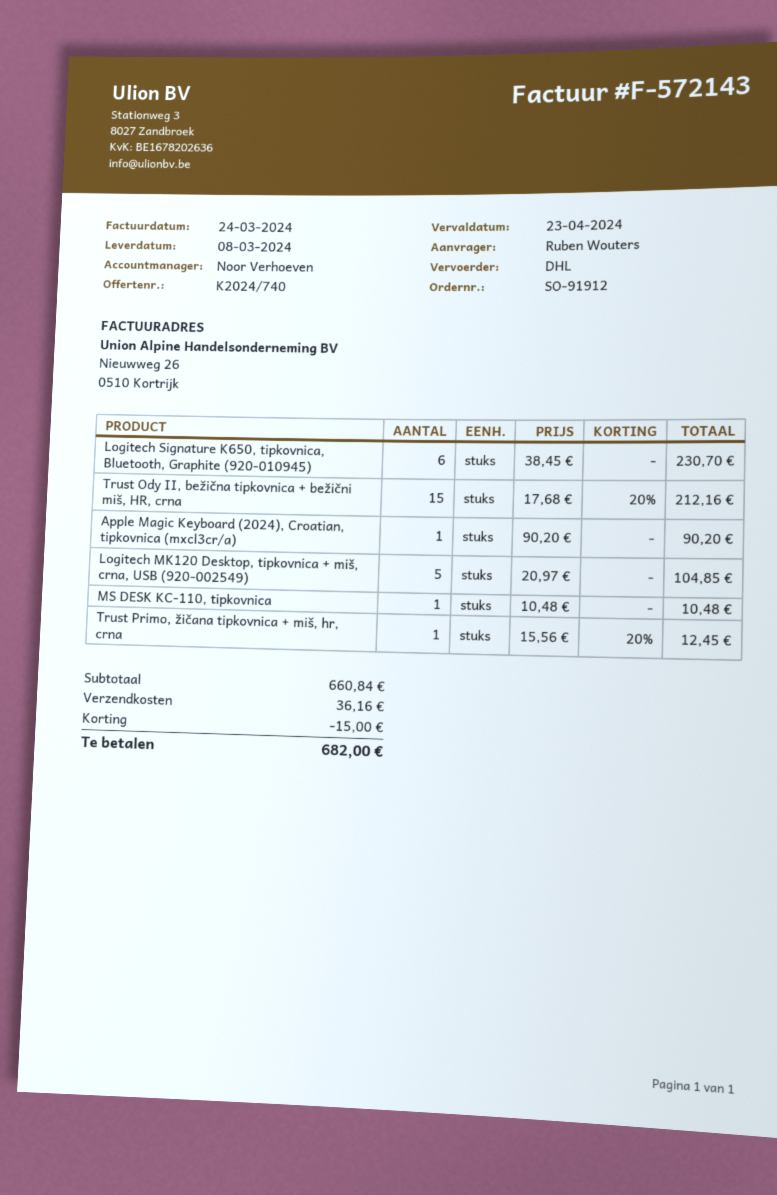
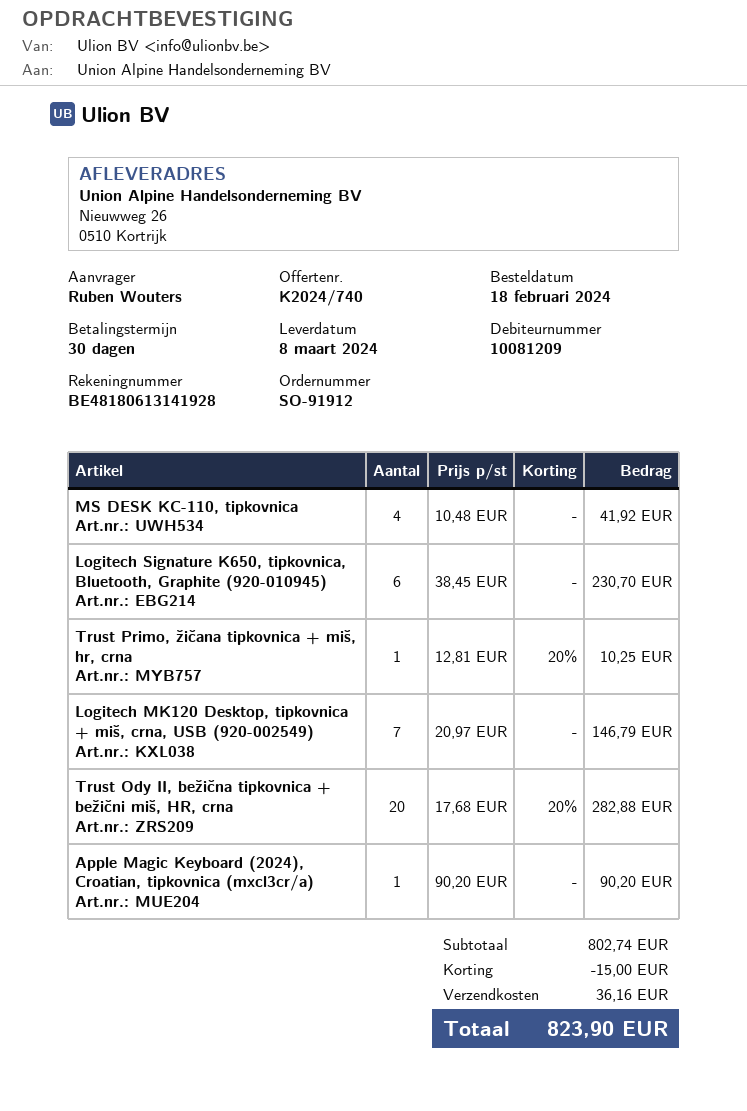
Trust Ody II, bežična tipkovnica + bežični miš, HR, crna: 15 x 17.68 - 20% = 212.16 -> 20 x 17.68 - 20% = 282.88
Logitech MK120 Desktop, tipkovnica + miš, crna, USB (920-002549): 5 x 20.97 = 104.85 -> 7 x 20.97 = 146.79
MS DESK KC-110, tipkovnica: 1 x 10.48 = 10.48 -> 4 x 10.48 = 41.92
Trust Primo, žičana tipkovnica + miš, hr, crna: 1 x 15.56 - 20% = 12.45 -> 1 x 12.81 - 20% = 10.25
subtotal: 660.84 -> 802.74
total: 682.00 -> 823.90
::::
EXERCISE OBJECTIVE: Print nothing but the lines from the one that contains "Trust Primo, žičana" to the final line of the data, both included, exactly as they read.

SOLUTION TO THIS EXERCISE:
Trust Primo, žičana tipkovnica + miš, hr, crna: 1 x 15.56 - 20% = 12.45 -> 1 x 12.81 - 20% = 10.25
subtotal: 660.84 -> 802.74
total: 682.00 -> 823.90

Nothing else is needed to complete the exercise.